For comparisons with other methods, there is a standout lower cost from ITLBO [29] of $41,638.3822. However, the validation of the reported solution of ITLBO cannot be carried out because ITLBO has reported only active power outputs of generators for decision variables while other remaining decision variables such as capacitor banks’ reactive power output, transformers’ tap setting and generators’ voltage have been omitted. For other comparisons with the second best method, ARCBBOA [27] and the worst method, PSO [25], the optimal solution yielded by the proposed method can provide a cost decreased by $16.17 and $439.89, respectively. Moreover, the comparison of N_FES can reflect fast search ability of the proposed method compared to most methods excluding methods in [25] since the proposed method has used N_FES of 6000 while that used by other methods is from 14,000 to 110,000. These methods have used 8000 to 105,000 fitness evaluations higher than the proposed method, but the proposed method has used only 1000 fitness evaluations higher than methods in [25]. Most methods have tended to use high value of N_FES for improving their performance. For instance, ARCBBOA could provide the second lowest cost, but it has employed a very high N_FES of 50,000, and ABCA [31] has owned the four best costs, but its N_FES is still high, up to 14,000. For comparison with mean cost and standard deviation, the proposed method reaches smaller values than most methods, excluding EADPSO [24] and ARCBBOA [27]. However, the two methods have used a higher number of fitness evaluations, namely 7500 for EADPSO [24] and 50,000 for ARCBBOA [27] while that of the proposed method is only 6000. Overall, it can lead to a conclusion that the proposed method is efficient for the system. The key variables corresponding to the best fitness function yielded by the proposed method for case 4 are given in Appendix A.

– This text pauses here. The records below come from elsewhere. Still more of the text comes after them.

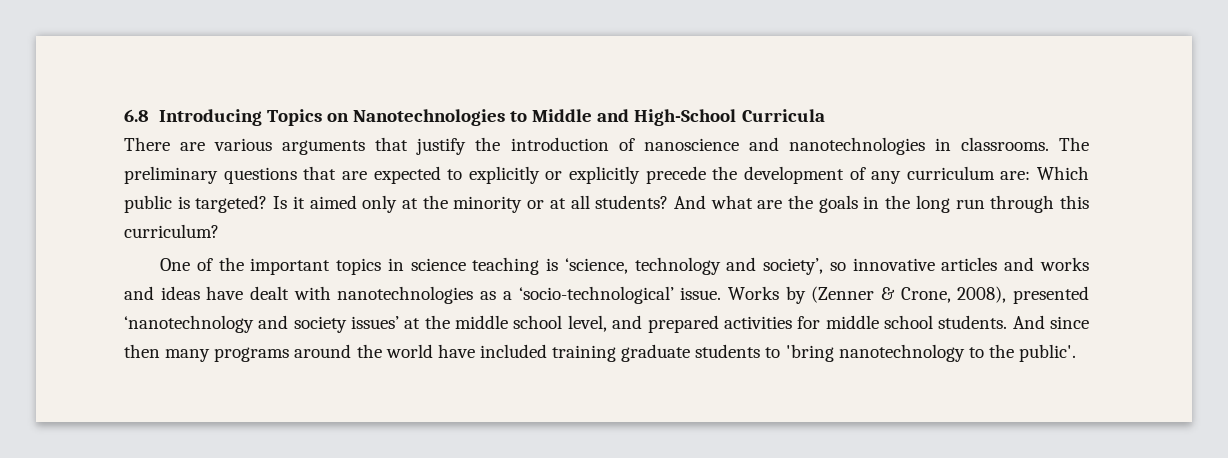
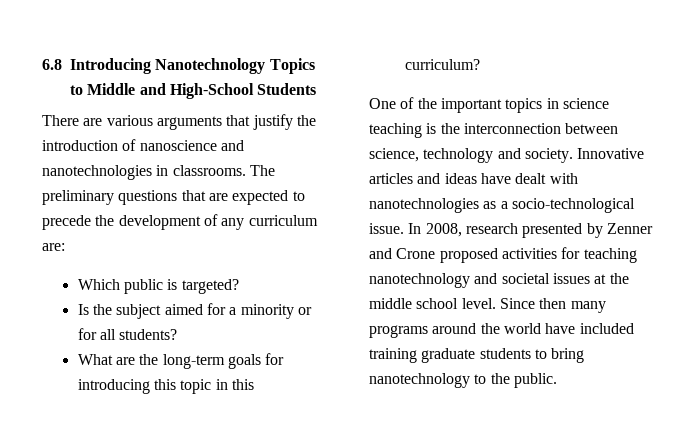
- 6.8 Introducing Topics on Nanotechnologies to Middle and High-School Curricula
+ 6.8 Introducing Nanotechnology Topics to Middle and High-School Students
- The preliminary questions that are expected to explicitly or explicitly precede the development of any curriculum are: Which public is targeted? Is it aimed only at the minority or at all students? And what are the goals in the long run through this curriculum?
+ The preliminary questions that are expected to precede the development of any curriculum are:
+ Which public is targeted?
+ Is the subject aimed for a minority or for all students?
+ What are the long-term goals for introducing this topic in this curriculum?
- One of the important topics in science teaching is ‘science, technology and society’, so innovative articles and works and ideas have dealt with nanotechnologies as a ‘socio-technological’ issue. Works by (Zenner & Crone, 2008), presented ‘nanotechnology and society issues’ at the middle school level, and prepared activities for middle school students. And since then many programs around the world have included training graduate students to 'bring nanotechnology to the public'.
+ One of the important topics in science teaching is the interconnection between science, technology and society. Innovative articles and ideas have dealt with nanotechnologies as a socio-technological issue. In 2008, research presented by Zenner and Crone proposed activities for teaching nanotechnology and societal issues at the middle school level. Since then many programs around the world have included training graduate students to bring nanotechnology to the public.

5.5. Case 5: IEEE-118 Bus Power System

In this section, the proposed method is run on the IEEE-118 bus power system with 54 generator buses, 64 load buses, 186 branches, 9 transformers, and 14 capacitor banks. For the largest system, the number of control variables is also the largest with respect to 130 variables such as active power output of 53 generator excluding generator at slack bus 69, voltage of 54 generators, tap value of 9 transformers, and reactive generation of 14 capacitor banks. The whole data of the system is taken from [25,42].

The best cost, mean cost, standard deviation and the value of N_FES from the proposed method, CCSA, and other existing methods are tabulated in

Table 10. The result comparison for case 5.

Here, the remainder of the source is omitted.